I lived that way for the longest time, never going out on a date, and really having few friends even in the church, and none of them close–Sarah having moved away and my not allowing myself to think of being close to anyone else, again, not consciously though I had to know of what I was doing.
In due time, my mother had to ask if I'd thought of marrying, and if so, did I have anyone in mind. That set my mind into turmoil. My confusion was as never before, and I fought to control my near stammering.
"No," I finally said. "I haven't met anyone yet that I feel comfortable with."
"Well, maybe you will soon enough. Don't worry about it. Time will do it's thing as it always does."
My mother's lack of perception into any part of my inner person saved me from goodness only knows what. Finally her deep sense of religion served a good purpose for me.
Did it really serve me well, though? For sure it led me to begin to wonder about myself, to openly try to admit what all was hidden in me, but still, I fought it hard out of habit.

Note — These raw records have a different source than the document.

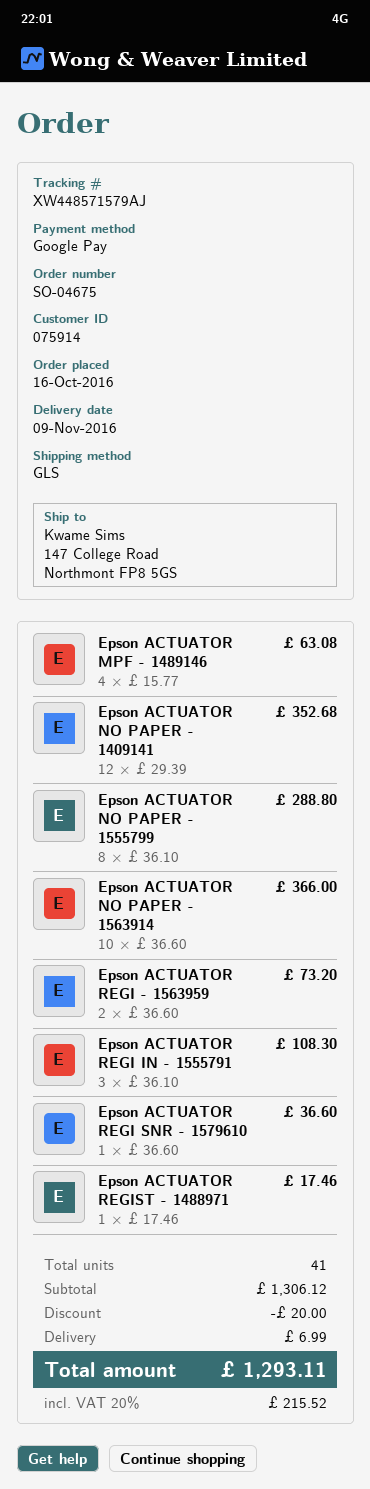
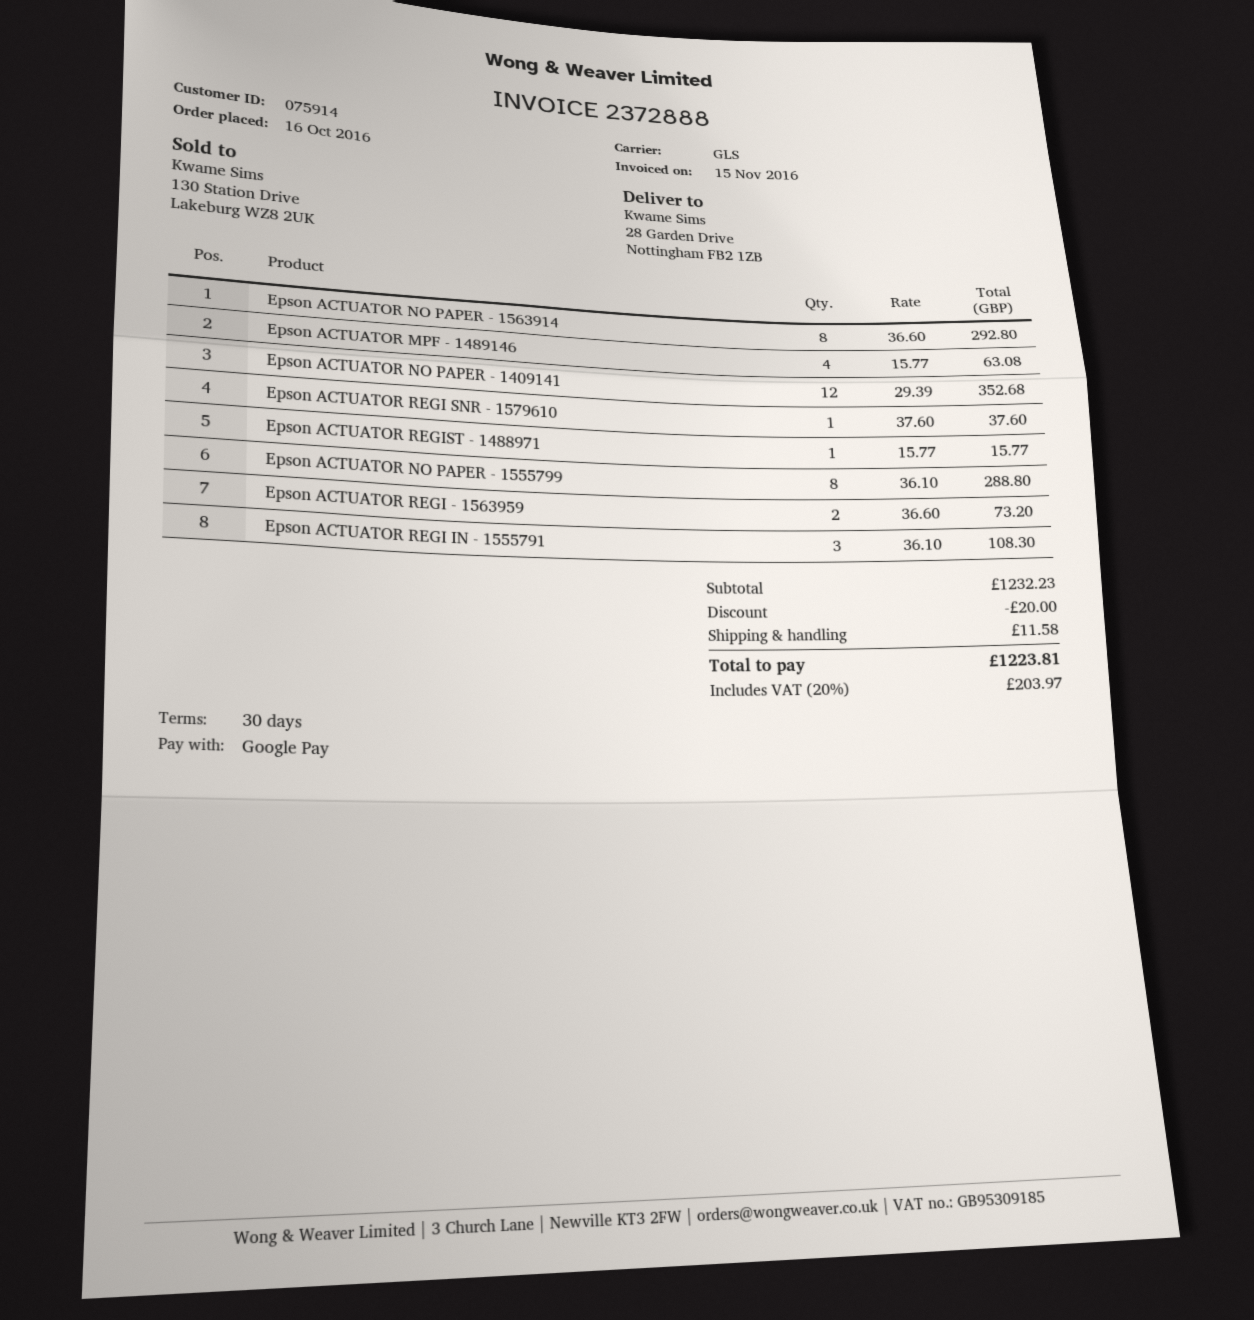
ship to: 147 College Road, Northmont FP8 5GS -> 28 Garden Drive, Nottingham FB2 1ZB
Epson ACTUATOR NO PAPER - 1563914: 10 x 36.60 = 366.00 -> 8 x 36.60 = 292.80
Epson ACTUATOR REGI SNR - 1579610: 1 x 36.60 = 36.60 -> 1 x 37.60 = 37.60
Epson ACTUATOR REGIST - 1488971: 1 x 17.46 = 17.46 -> 1 x 15.77 = 15.77
subtotal: 1306.12 -> 1232.23
shipping: 6.99 -> 11.58
tax: 20% = 215.52 -> 20% = 203.97
total: 1293.11 -> 1223.81

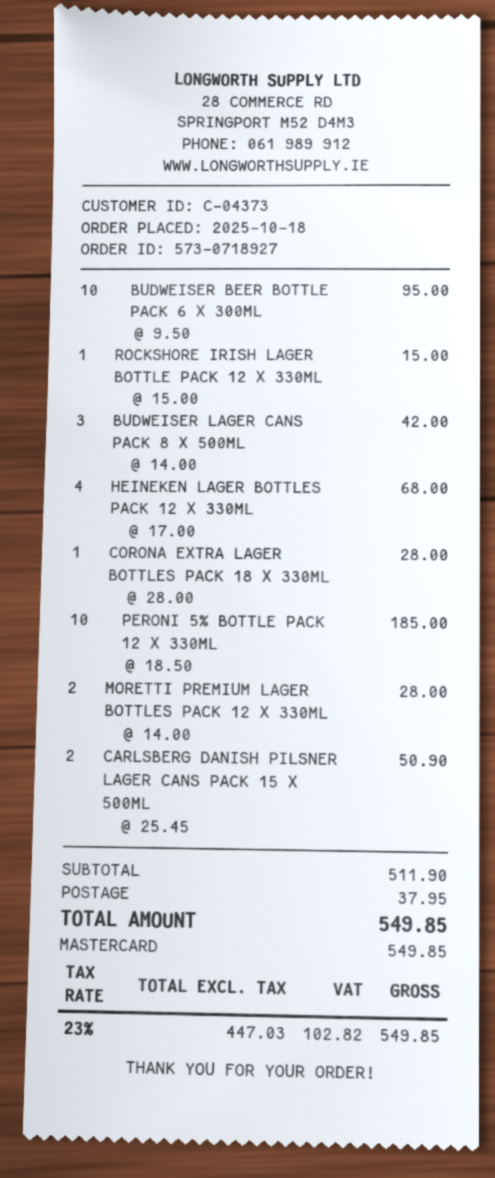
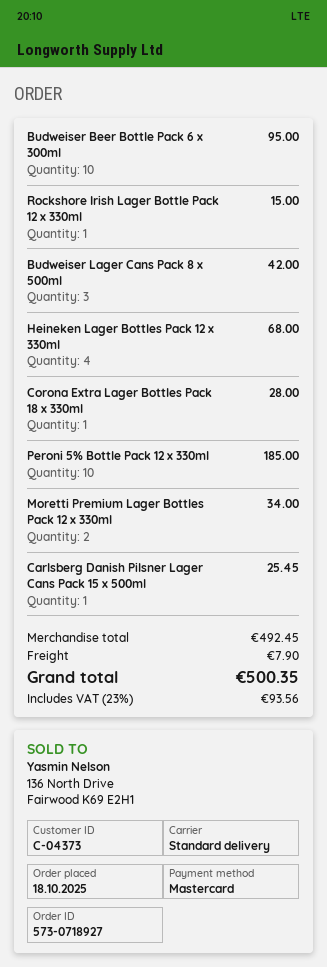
MORETTI PREMIUM LAGER BOTTLES PACK 12 X 330ML: 2 for 28.00 -> 2 for 34.00
CARLSBERG DANISH PILSNER LAGER CANS PACK 15 X 500ML: 2 for 50.90 -> 1 for 25.45
subtotal: 511.90 -> 492.45
shipping: 37.95 -> 7.90
tax: 23% = 102.82 -> 23% = 93.56
total: 549.85 -> 500.35

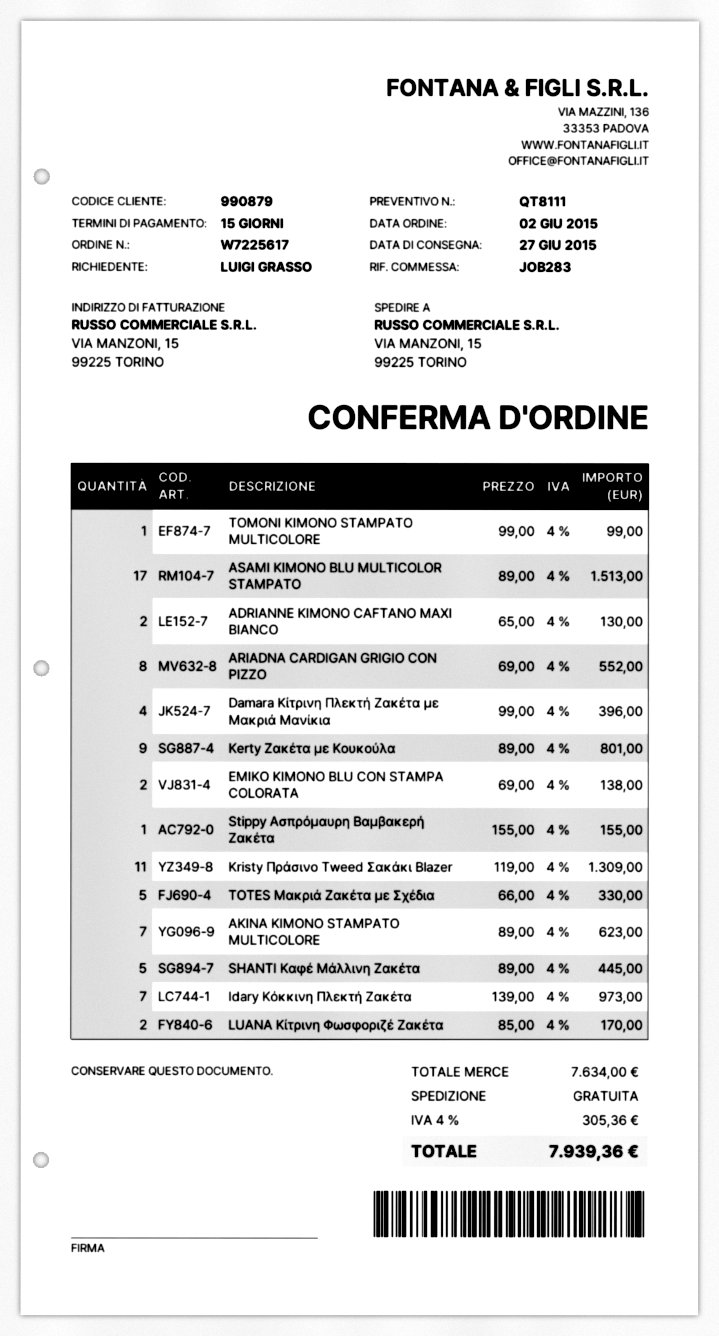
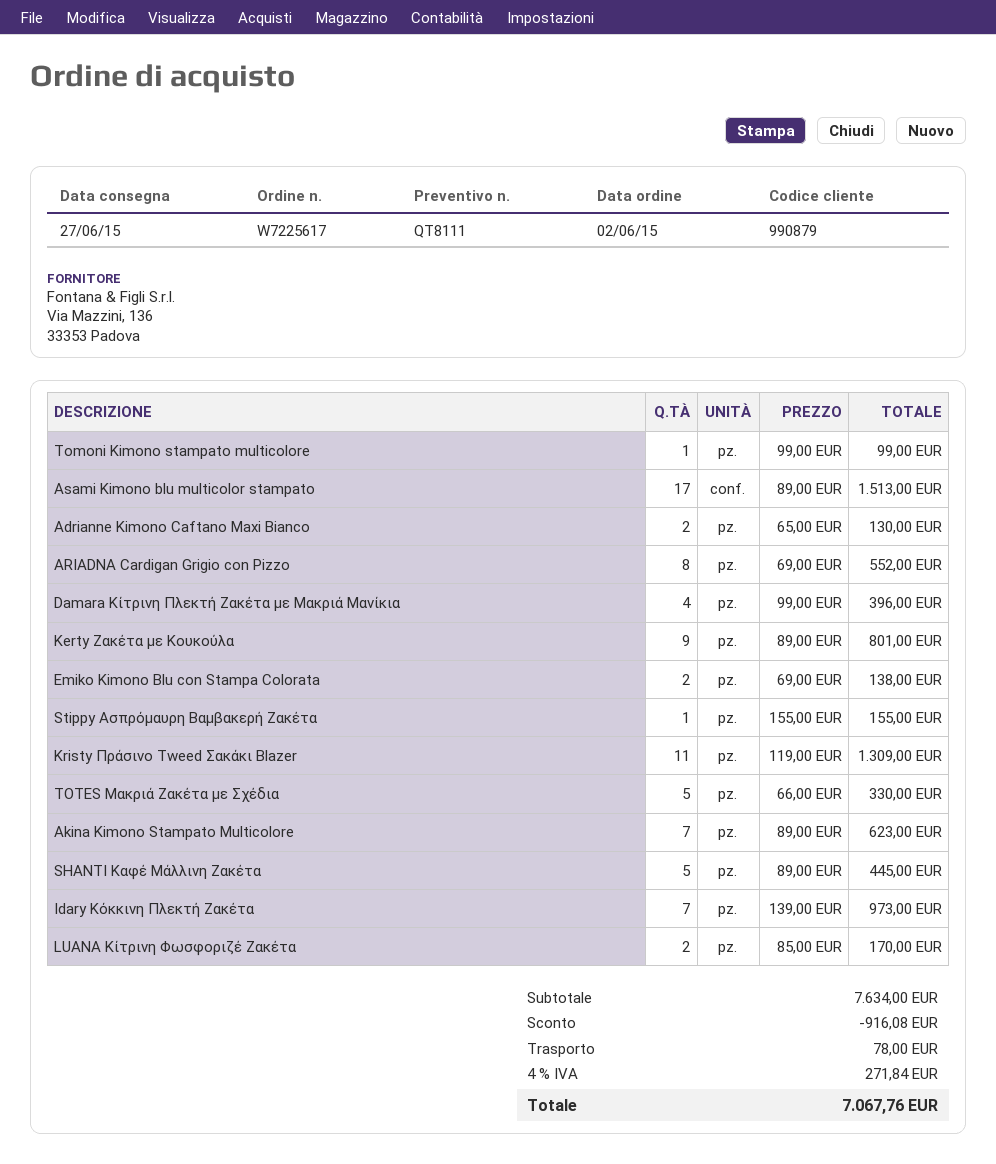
discount: none -> 916.08
shipping: 0.00 -> 78.00
tax: 4% = 305.36 -> 4% = 271.84
total: 7939.36 -> 7067.76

There was something there and I knew it, and though it wasn't fully buried in me, yet some part of me wouldn't let it out to where I could face up to it.
When I graduated from high school I went to college, a small one to be sure, and quite Christian, but they allowed sororities. I was in one, probably due to their need of more sisters to make it more as if a popular one as it seemed all sororities tried to portray their selves.
Still, it wasn't as some of the larger colleges, and not quite as liberal either as I understood it. In part, that meant that we were in need of funds to do some of the things we set out for ourselves to do, and that meant fund raising.
Being as innocents, our methods were very simple, almost child-like. We bought cards such as for Christmas and other occasions, as well as some jewelry that we were to take orders for, and other trinkets, which meant going from door-to-door in various close-by neighborhoods.